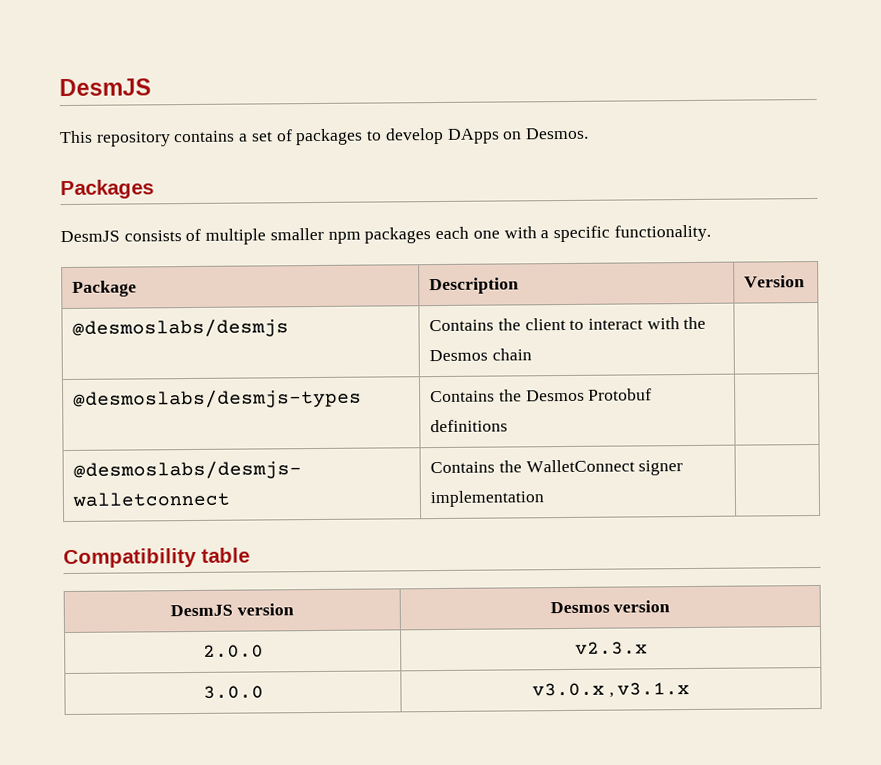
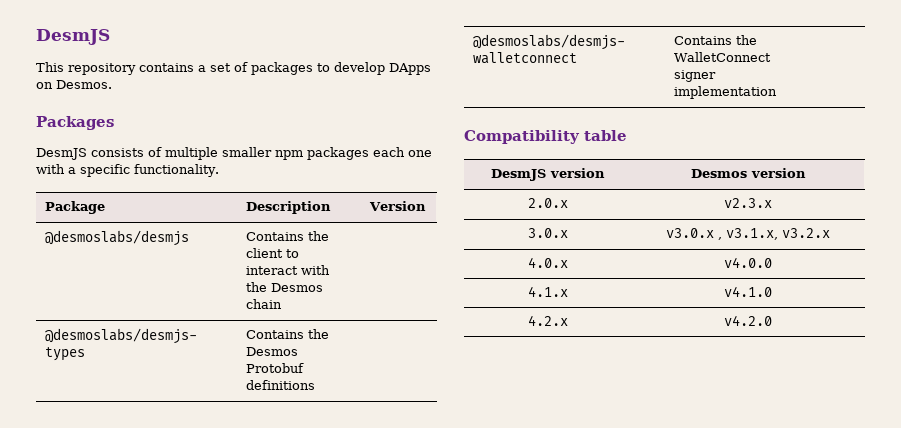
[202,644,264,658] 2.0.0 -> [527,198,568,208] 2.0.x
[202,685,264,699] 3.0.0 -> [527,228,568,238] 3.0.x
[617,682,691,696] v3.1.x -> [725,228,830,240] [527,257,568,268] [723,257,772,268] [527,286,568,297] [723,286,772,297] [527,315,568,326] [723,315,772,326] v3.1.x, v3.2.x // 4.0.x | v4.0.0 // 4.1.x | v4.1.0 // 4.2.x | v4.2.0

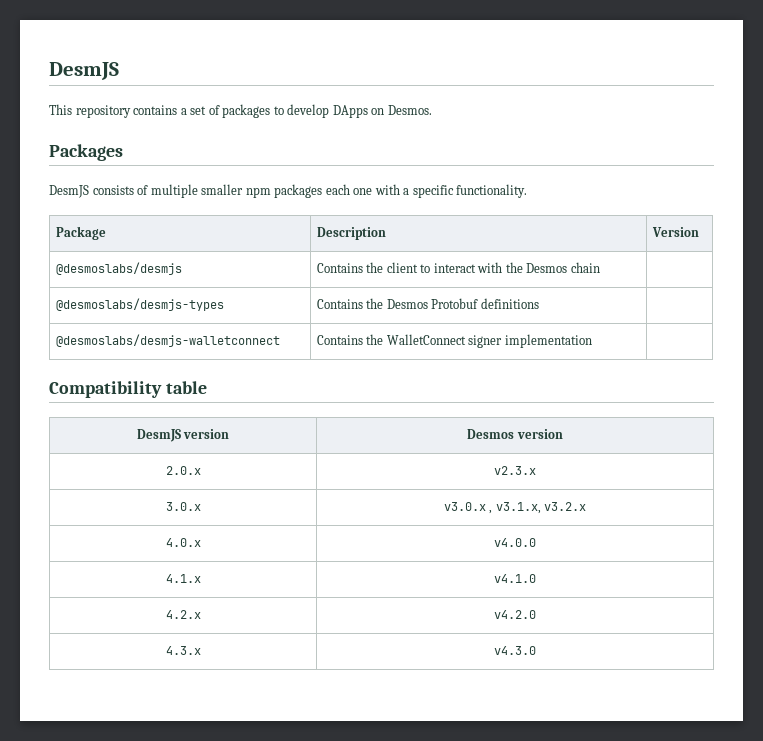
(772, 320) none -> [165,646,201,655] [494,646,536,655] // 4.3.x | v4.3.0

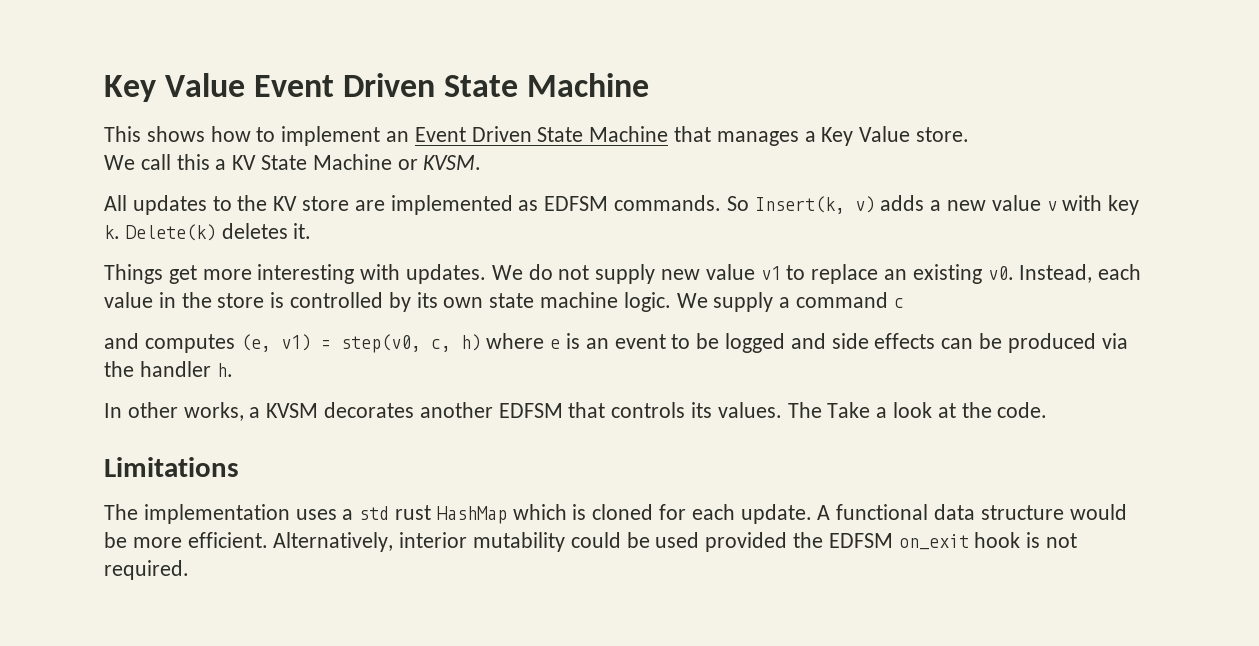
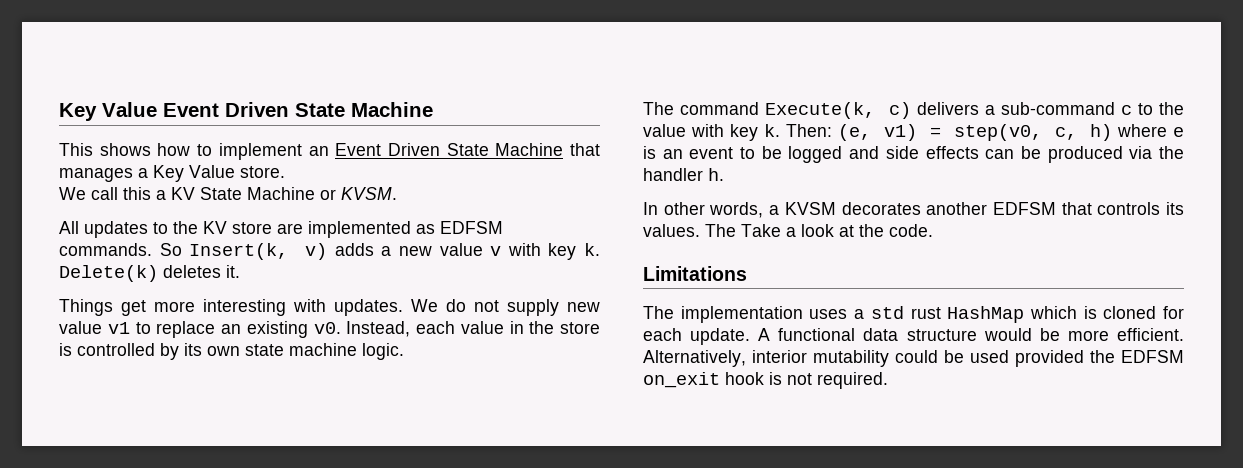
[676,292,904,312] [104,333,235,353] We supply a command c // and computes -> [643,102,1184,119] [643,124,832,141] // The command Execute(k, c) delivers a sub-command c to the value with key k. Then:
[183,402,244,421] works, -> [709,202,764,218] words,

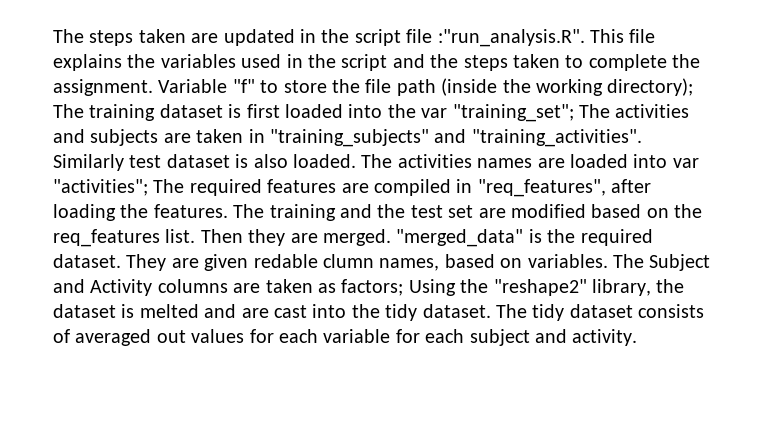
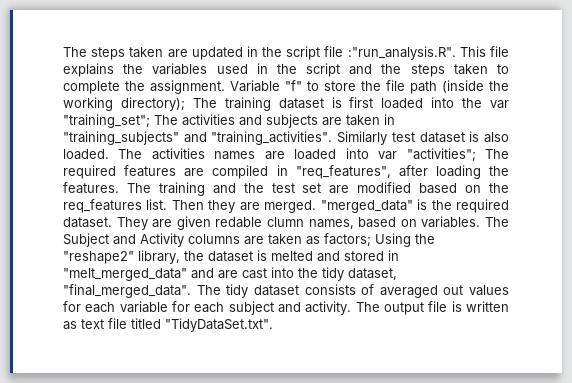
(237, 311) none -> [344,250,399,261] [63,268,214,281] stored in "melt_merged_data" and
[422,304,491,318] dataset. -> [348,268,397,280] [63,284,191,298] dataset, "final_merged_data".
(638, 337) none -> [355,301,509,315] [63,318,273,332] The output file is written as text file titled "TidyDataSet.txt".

########################################

Return the material above verbatim, minus the pictures.

FINISHED TASK:
[202,644,264,658] 2.0.0 -> [527,198,568,208] 2.0.x
[202,685,264,699] 3.0.0 -> [527,228,568,238] 3.0.x
[617,682,691,696] v3.1.x -> [725,228,830,240] [527,257,568,268] [723,257,772,268] [527,286,568,297] [723,286,772,297] [527,315,568,326] [723,315,772,326] v3.1.x, v3.2.x // 4.0.x | v4.0.0 // 4.1.x | v4.1.0 // 4.2.x | v4.2.0

(772, 320) none -> [165,646,201,655] [494,646,536,655] // 4.3.x | v4.3.0

[676,292,904,312] [104,333,235,353] We supply a command c // and computes -> [643,102,1184,119] [643,124,832,141] // The command Execute(k, c) delivers a sub-command c to the value with key k. Then:
[183,402,244,421] works, -> [709,202,764,218] words,

(237, 311) none -> [344,250,399,261] [63,268,214,281] stored in "melt_merged_data" and
[422,304,491,318] dataset. -> [348,268,397,280] [63,284,191,298] dataset, "final_merged_data".
(638, 337) none -> [355,301,509,315] [63,318,273,332] The output file is written as text file titled "TidyDataSet.txt".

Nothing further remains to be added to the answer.